Antibiotic-associated diarrhea (AAD) is a common
complication of antibiotic therapy, with Clostridium
difficile infection (CDI) being a major cause of severe
AAD. CDI is associated with high morbidity, mortality,
and healthcare costs. The administration of probiotics is
a promising strategy for the prevention of AAD and CDI,
as they can create a favorable gut environment and
alter the composition of the intestinal flora. This
systematic review evaluated the use of probiotics in
preventing CDI in hospitalized adult patients.
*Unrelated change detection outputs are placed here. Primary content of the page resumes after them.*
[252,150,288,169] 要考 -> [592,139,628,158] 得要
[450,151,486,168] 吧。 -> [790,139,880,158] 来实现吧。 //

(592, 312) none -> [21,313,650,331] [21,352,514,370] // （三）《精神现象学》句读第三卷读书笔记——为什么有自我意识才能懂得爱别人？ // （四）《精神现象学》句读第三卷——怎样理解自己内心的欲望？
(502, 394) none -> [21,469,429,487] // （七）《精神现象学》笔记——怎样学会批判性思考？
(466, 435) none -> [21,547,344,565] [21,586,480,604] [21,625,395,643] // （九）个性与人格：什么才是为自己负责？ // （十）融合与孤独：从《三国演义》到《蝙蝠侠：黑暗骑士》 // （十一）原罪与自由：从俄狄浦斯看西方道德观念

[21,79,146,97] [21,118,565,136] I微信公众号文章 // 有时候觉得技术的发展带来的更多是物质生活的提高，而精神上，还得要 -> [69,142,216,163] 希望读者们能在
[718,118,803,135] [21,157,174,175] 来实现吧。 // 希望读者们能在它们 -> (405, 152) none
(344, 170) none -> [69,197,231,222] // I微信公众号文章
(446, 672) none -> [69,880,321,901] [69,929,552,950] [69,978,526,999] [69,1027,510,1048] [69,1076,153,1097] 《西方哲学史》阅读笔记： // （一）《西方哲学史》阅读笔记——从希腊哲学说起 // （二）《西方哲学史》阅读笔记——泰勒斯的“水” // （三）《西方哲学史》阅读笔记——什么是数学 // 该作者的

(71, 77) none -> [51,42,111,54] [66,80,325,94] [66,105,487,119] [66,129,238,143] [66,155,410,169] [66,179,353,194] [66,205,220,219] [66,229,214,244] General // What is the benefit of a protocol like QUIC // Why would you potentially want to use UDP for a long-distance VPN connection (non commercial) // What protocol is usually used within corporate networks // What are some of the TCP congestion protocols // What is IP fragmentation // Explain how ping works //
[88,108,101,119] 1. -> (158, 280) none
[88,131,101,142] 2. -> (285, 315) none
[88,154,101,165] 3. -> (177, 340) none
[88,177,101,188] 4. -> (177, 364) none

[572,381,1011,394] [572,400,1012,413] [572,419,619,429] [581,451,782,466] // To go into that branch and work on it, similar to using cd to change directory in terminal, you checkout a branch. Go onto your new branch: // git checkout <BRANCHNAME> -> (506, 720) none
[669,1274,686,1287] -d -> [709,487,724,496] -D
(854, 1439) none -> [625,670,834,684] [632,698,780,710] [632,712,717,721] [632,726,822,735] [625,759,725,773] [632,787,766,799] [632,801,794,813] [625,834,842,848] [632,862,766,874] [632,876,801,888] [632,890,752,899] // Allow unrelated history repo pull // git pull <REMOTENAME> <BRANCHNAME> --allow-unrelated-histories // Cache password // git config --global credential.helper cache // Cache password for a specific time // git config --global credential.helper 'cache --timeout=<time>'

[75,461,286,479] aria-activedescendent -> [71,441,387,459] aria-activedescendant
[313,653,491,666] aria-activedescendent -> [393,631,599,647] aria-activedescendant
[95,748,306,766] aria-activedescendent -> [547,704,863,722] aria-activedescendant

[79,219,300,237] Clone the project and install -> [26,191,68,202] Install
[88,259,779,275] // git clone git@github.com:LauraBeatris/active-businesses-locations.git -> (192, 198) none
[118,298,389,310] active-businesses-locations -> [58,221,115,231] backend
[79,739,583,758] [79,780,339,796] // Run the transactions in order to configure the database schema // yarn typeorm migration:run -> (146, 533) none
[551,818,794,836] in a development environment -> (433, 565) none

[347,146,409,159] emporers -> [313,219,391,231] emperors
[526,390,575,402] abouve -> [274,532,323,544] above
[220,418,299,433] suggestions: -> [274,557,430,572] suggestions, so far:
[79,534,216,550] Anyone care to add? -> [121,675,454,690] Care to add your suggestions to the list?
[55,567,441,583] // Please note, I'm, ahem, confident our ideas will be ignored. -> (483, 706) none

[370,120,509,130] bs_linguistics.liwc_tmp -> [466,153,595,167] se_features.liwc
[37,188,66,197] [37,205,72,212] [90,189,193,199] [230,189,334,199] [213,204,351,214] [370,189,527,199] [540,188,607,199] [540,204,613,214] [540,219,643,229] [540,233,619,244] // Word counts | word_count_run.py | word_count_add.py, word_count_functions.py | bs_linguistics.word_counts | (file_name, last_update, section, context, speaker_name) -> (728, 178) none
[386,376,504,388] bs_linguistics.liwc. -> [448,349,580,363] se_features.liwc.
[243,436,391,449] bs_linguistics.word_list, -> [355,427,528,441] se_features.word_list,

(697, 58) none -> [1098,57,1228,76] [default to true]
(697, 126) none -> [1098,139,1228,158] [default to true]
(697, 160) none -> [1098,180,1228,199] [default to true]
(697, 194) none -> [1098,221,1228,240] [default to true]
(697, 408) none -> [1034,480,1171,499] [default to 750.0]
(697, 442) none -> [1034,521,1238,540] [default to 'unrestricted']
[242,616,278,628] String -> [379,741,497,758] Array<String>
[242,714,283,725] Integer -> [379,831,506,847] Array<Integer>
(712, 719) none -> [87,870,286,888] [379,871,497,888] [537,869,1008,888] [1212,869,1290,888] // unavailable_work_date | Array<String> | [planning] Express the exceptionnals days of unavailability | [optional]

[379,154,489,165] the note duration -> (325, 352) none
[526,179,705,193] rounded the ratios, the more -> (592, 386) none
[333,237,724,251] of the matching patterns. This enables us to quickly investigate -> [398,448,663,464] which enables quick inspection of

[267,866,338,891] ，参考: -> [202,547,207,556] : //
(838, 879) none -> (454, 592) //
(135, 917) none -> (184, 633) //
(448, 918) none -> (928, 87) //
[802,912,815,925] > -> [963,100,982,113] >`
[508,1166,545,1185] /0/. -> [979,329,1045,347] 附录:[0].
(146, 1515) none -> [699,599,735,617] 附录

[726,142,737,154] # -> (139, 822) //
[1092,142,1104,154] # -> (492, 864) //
The
review of 12 randomized controlled trials involving
3,586 patients found that probiotics reduced the
incidence of CDI in hospitalized adult patients by up to
70%. Specifically, the probiotic strains Lactobacillus
rhamnosus GG and Saccharomyces boulardii were
found to be effective in preventing CDI. However,
further research is needed to establish optimal dosing
regimens and to identify the most effective probiotic
strains for CDI prevention. Nonetheless, the use of
probiotics appears to be a promising strategy for
reducing the incidence of CDI in hospitalized adult
patients receiving antibiotics.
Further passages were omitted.